### Your objective
Please set down each record exactly as it appears, but leave out any pictures.

### Source data
--

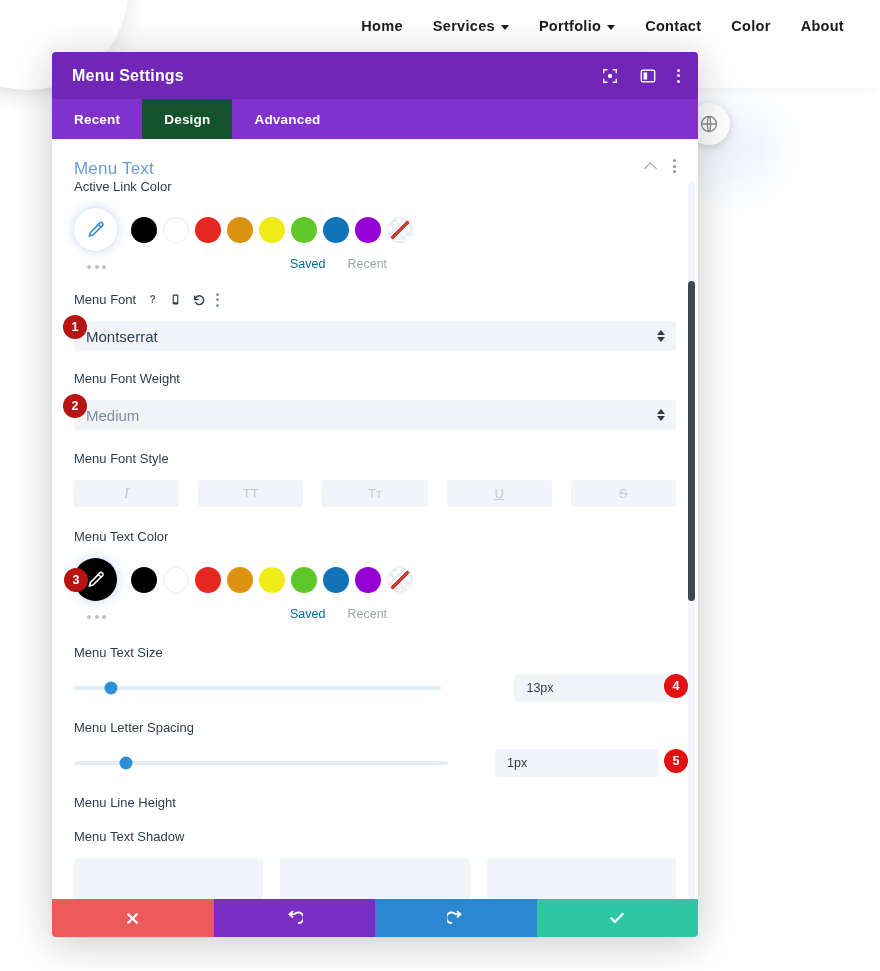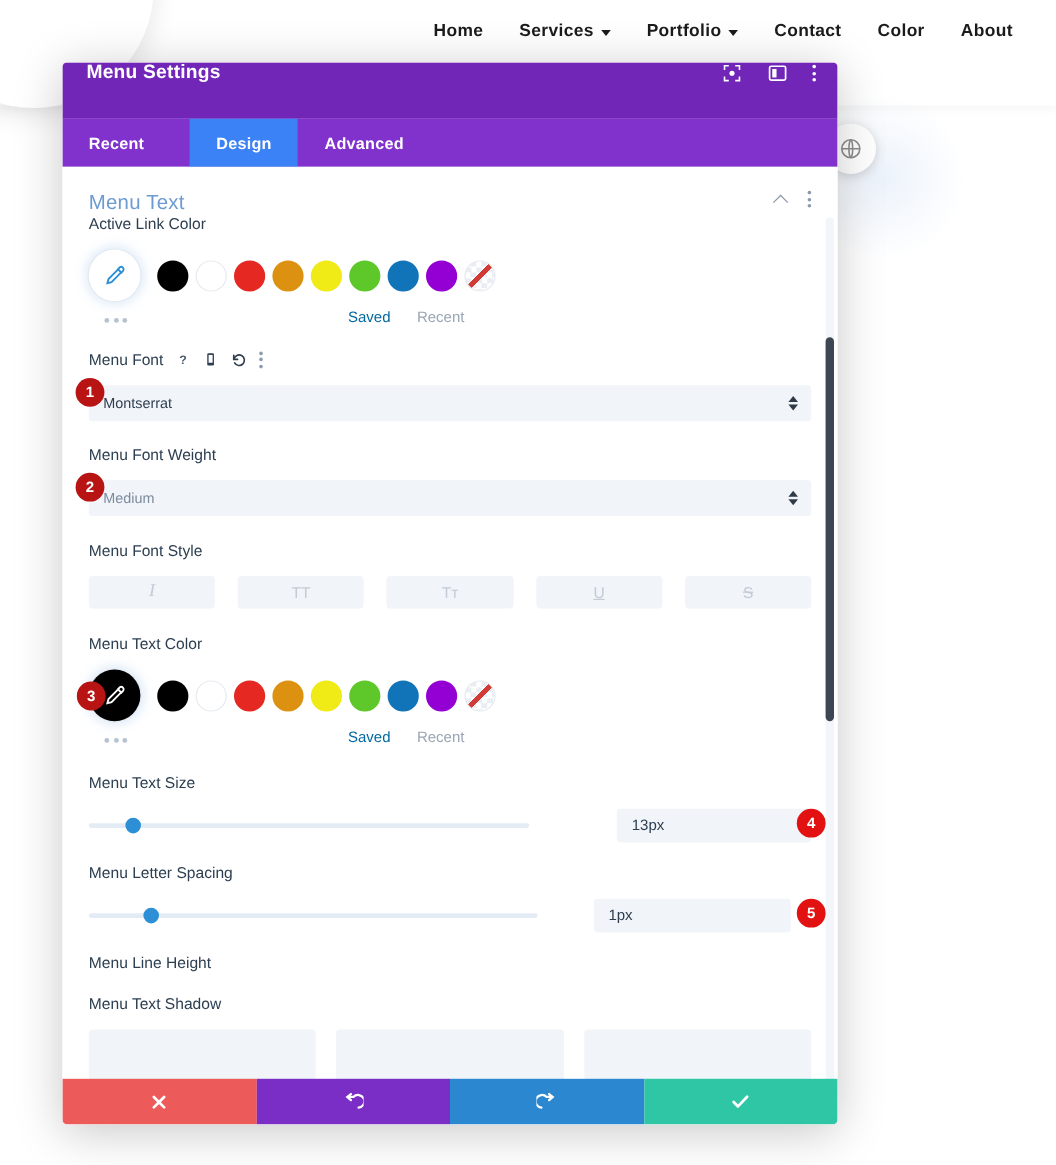"Menu Settings" .modal-header { align-items: flex-start -> center }
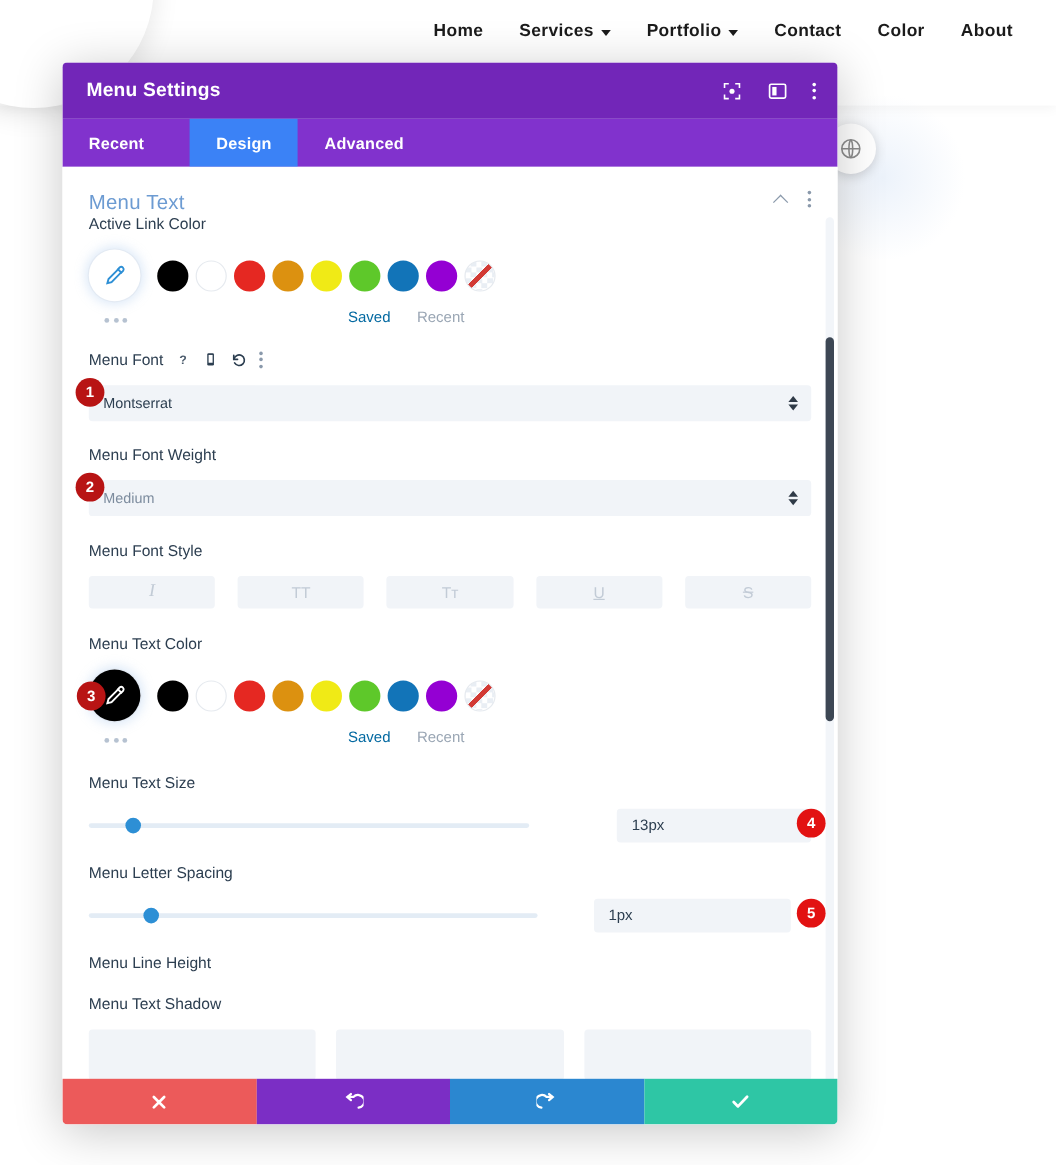"Design" .tab.active { background: #3b82f6 -> #14532d; margin-left: 16px -> none }
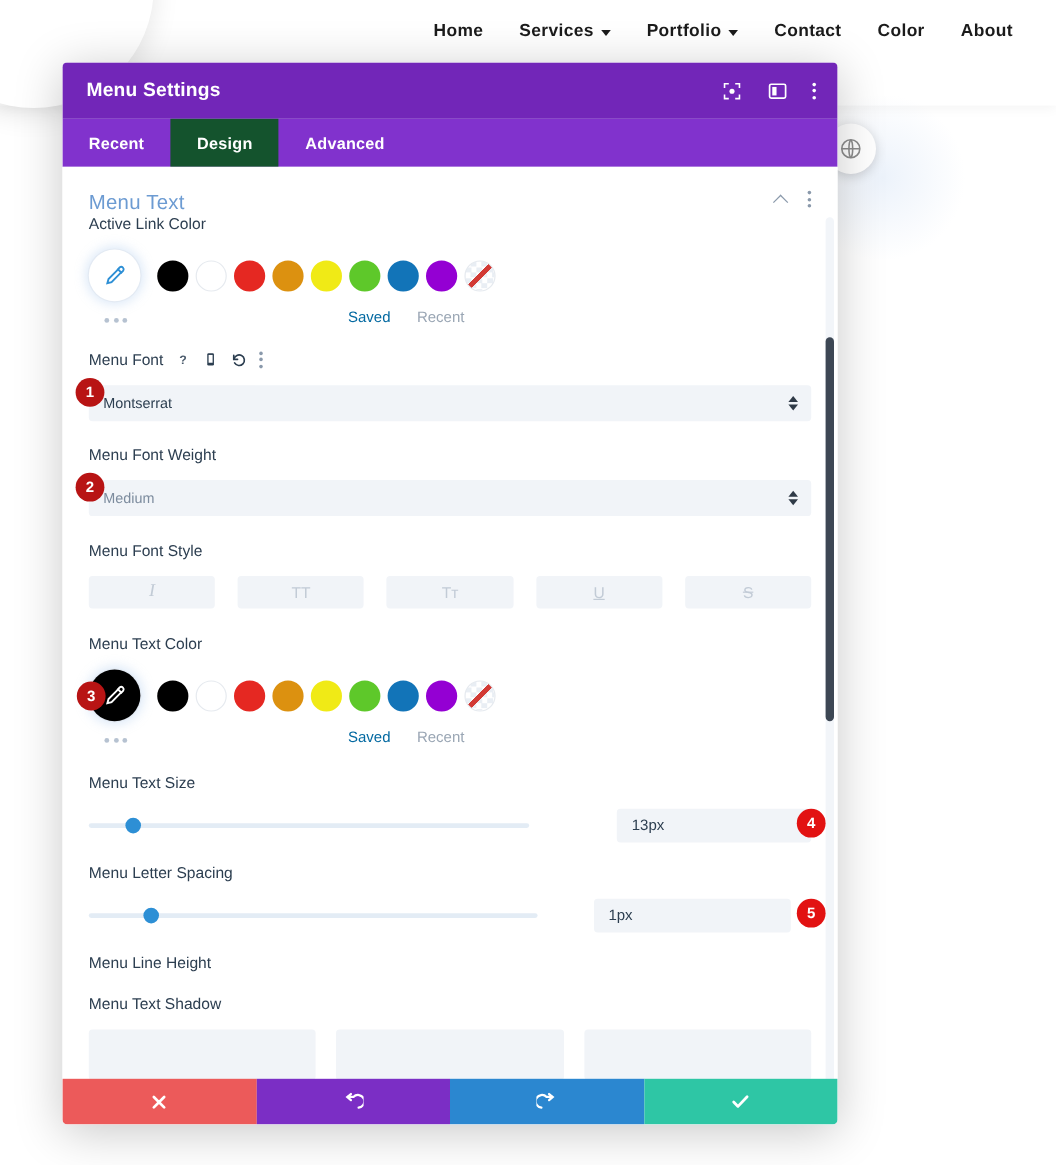"Montserrat" .selectbox { font-size: 12px -> 15px }
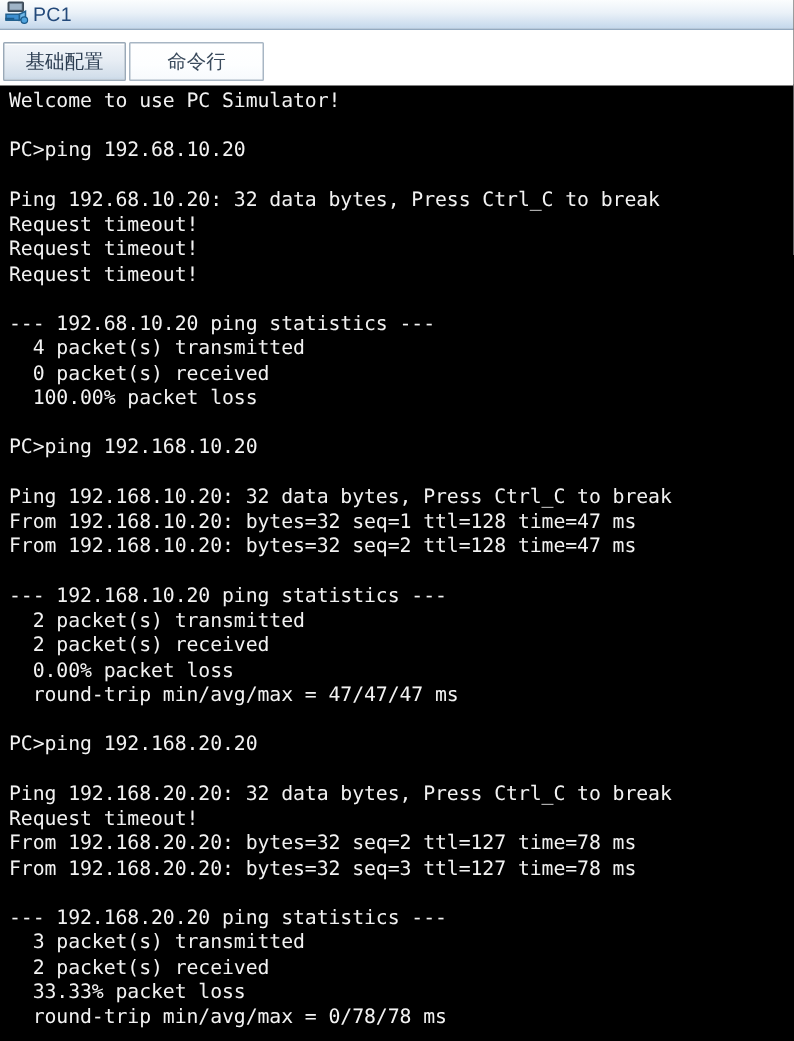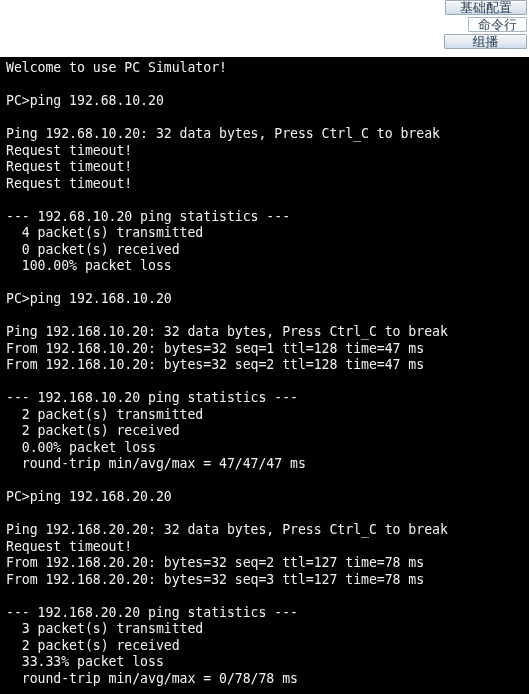"PC1" div { html: none -> <div> <span> <svg> <rect></rect> <rect></rect> <path></path> <path></path> <path></path> <circle></circle> </svg> </span> <span>PC1</span> </div> }
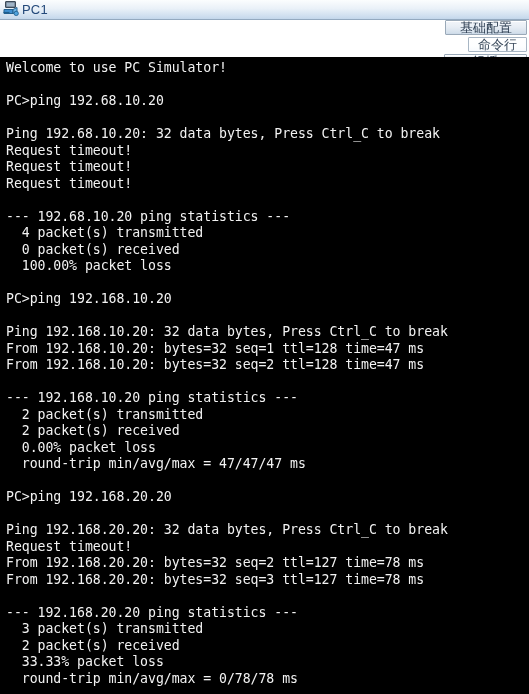"基础配置" #tab-strip { flex-direction: column -> none }
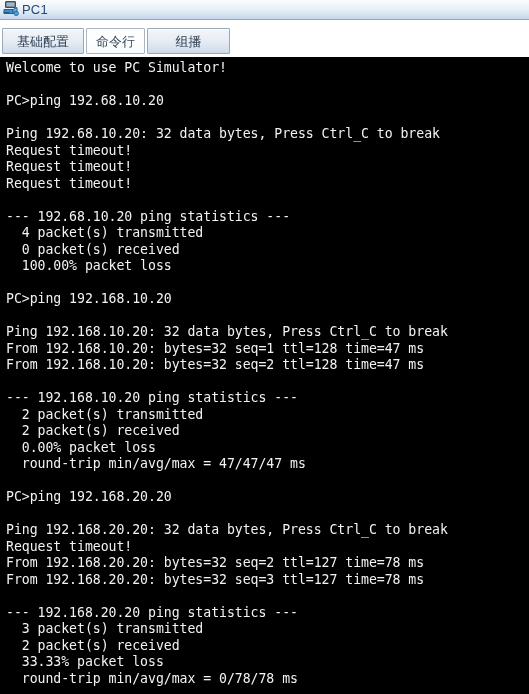"命令行" div.tab { width: 59px -> 90px }
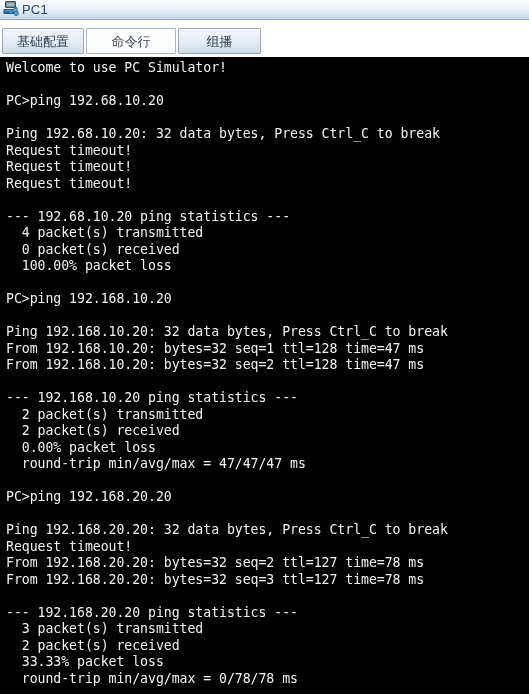"组播" div.tab { html: <div> <span>组播</span> </div> -> none }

--

### Task solution
"Menu Settings" .modal-header { align-items: flex-start -> center }
"Design" .tab.active { background: #3b82f6 -> #14532d; margin-left: 16px -> none }
"Montserrat" .selectbox { font-size: 12px -> 15px }
"PC1" div { html: none -> <div> <span> <svg> <rect></rect> <rect></rect> <path></path> <path></path> <path></path> <circle></circle> </svg> </span> <span>PC1</span> </div> }
"基础配置" #tab-strip { flex-direction: column -> none }
"命令行" div.tab { width: 59px -> 90px }
"组播" div.tab { html: <div> <span>组播</span> </div> -> none }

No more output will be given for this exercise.